*Your objective:* Could you find every line in the entries below that holds the word "Memo" and copy it?

*Records to process:*
'''

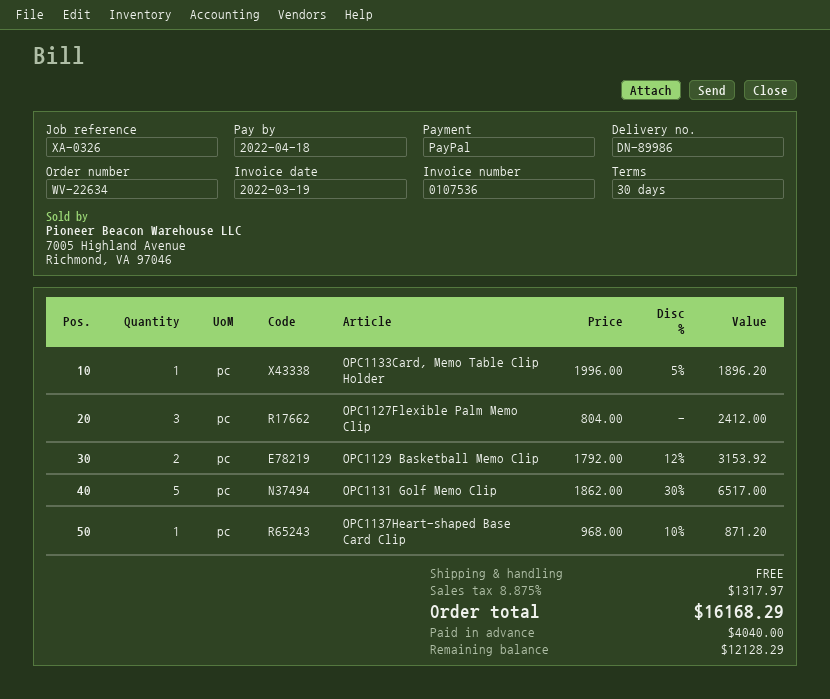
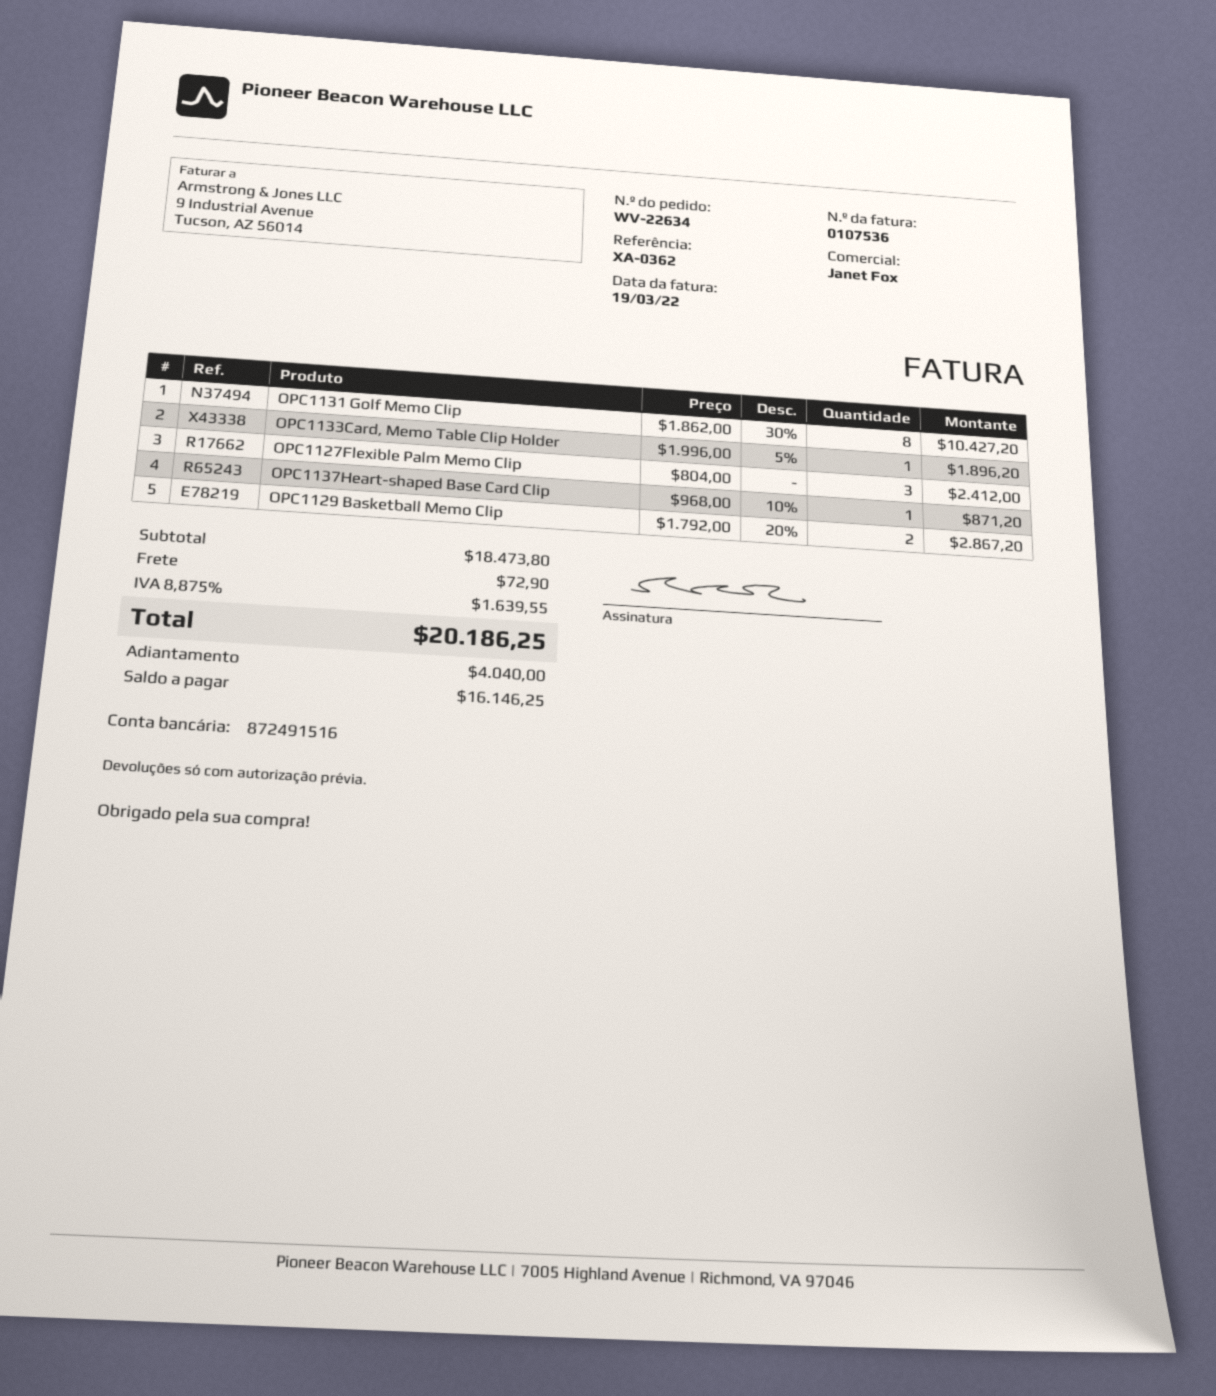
reference: XA-0326 -> XA-0362
OPC1129 Basketball Memo Clip: 2 x 1792.00 - 12% = 3153.92 -> 2 x 1792.00 - 20% = 2867.20
OPC1131 Golf Memo Clip: 5 x 1862.00 - 30% = 6517.00 -> 8 x 1862.00 - 30% = 10427.20
shipping: 0.00 -> 72.90
tax: 8.875% = 1317.97 -> 8.875% = 1639.55
total: 16168.29 -> 20186.25
balance: 12128.29 -> 16146.25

'''

*Result of the exercise:*
OPC1129 Basketball Memo Clip: 2 x 1792.00 - 12% = 3153.92 -> 2 x 1792.00 - 20% = 2867.20
OPC1131 Golf Memo Clip: 5 x 1862.00 - 30% = 6517.00 -> 8 x 1862.00 - 30% = 10427.20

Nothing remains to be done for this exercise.